I have optimism for a number of reasons
1) only a single confirmed case of reinfection and a handful of non-confirmed/suspected cases in more than 6 months means reinfection, at least in the medium term, is much less of a concern than it was. If it was very common we would know by now.
2) Coronaviruses functionally mutate more slowly than other viruses like influenza and with others like SARS immunity lasts up to 3 years post recovering from the disease.

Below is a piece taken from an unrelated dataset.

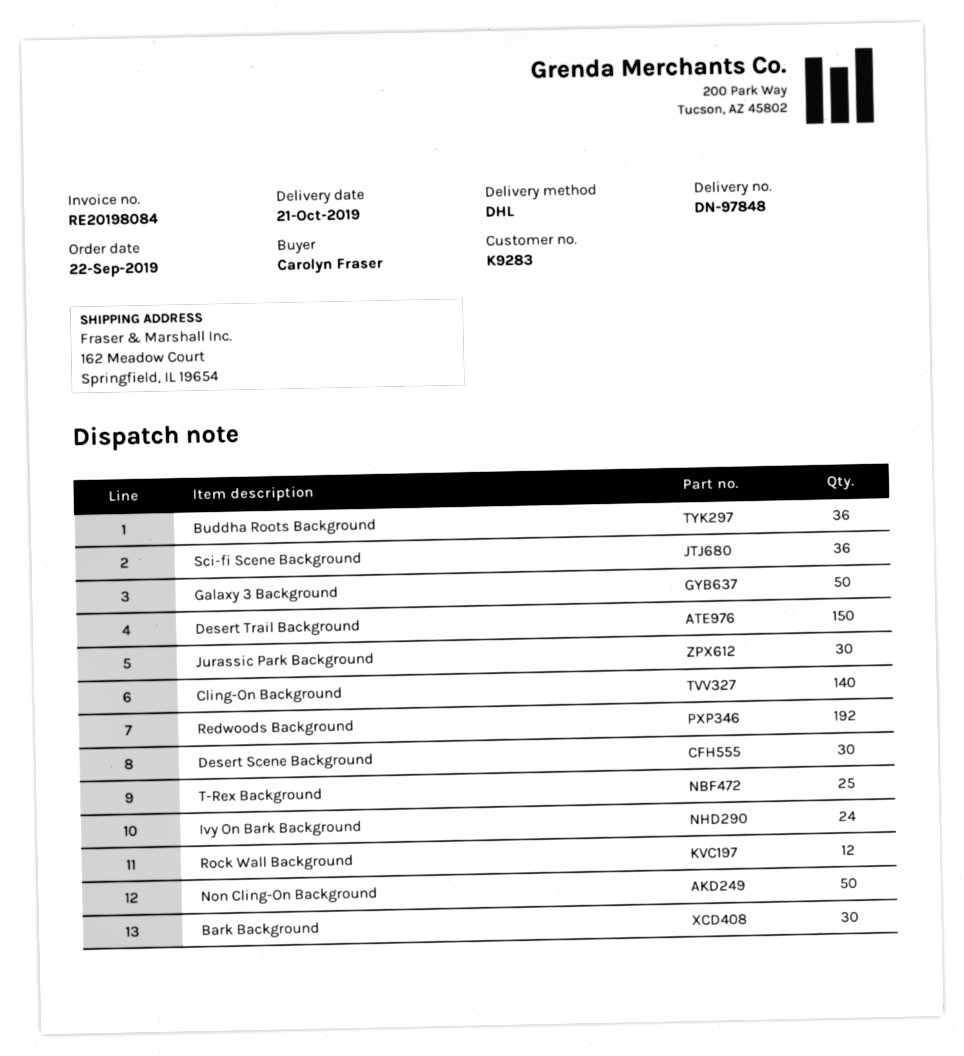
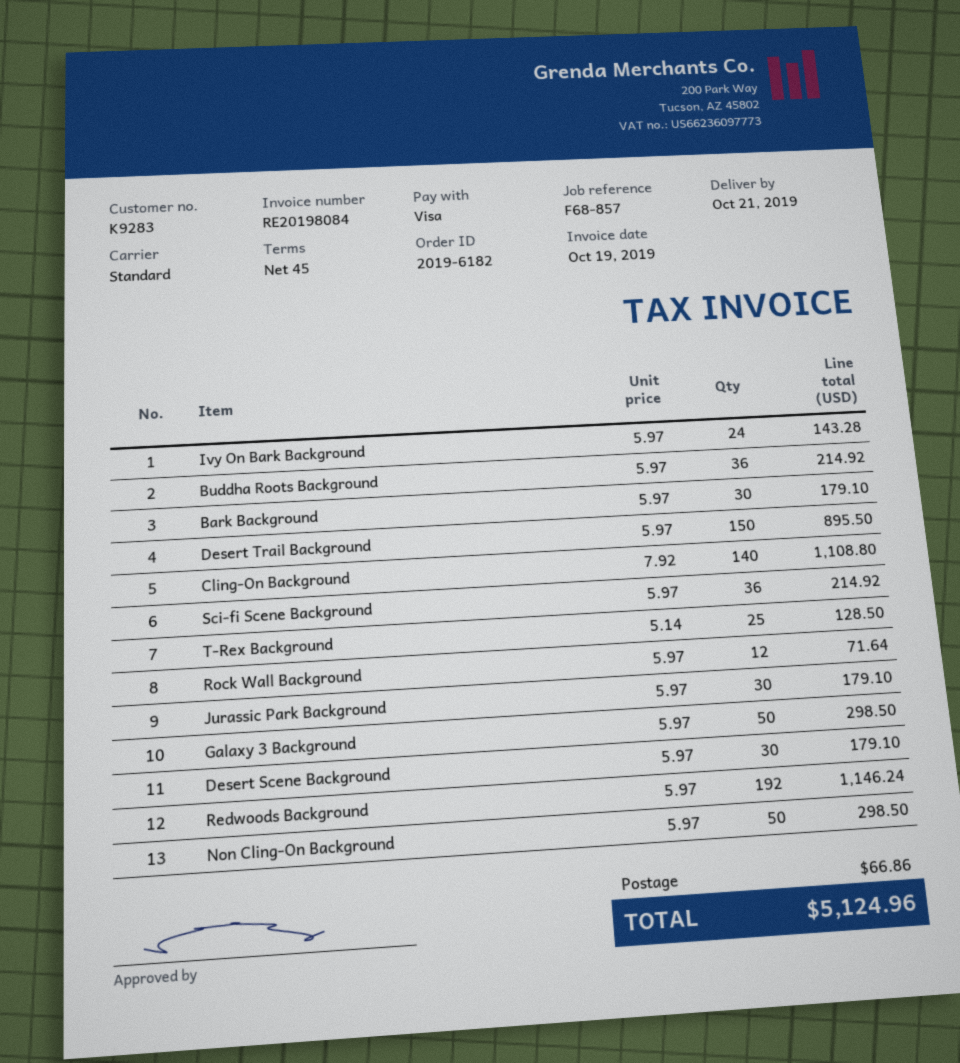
shipping method: DHL -> standard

3) Preliminary results from vaccine trial seems to suggest the immune reaction from a vaccine, especially when 2 doses are given, is much stronger than from that resulting from infection by the actual virus
4) Double initial doses and annual boosters before winter will likely be enough to offset short term immunity if it does occur.
I'm more worried that a large scale roll out of a vaccine but a far from universal one could cause the virus to mutate due to selection pressure on the small pool of virus remaining "in the wild" in a way that stops the vaccine working well. Thankfully, we are working on so many vaccines that work in different ways this may be worrying unnecessarily.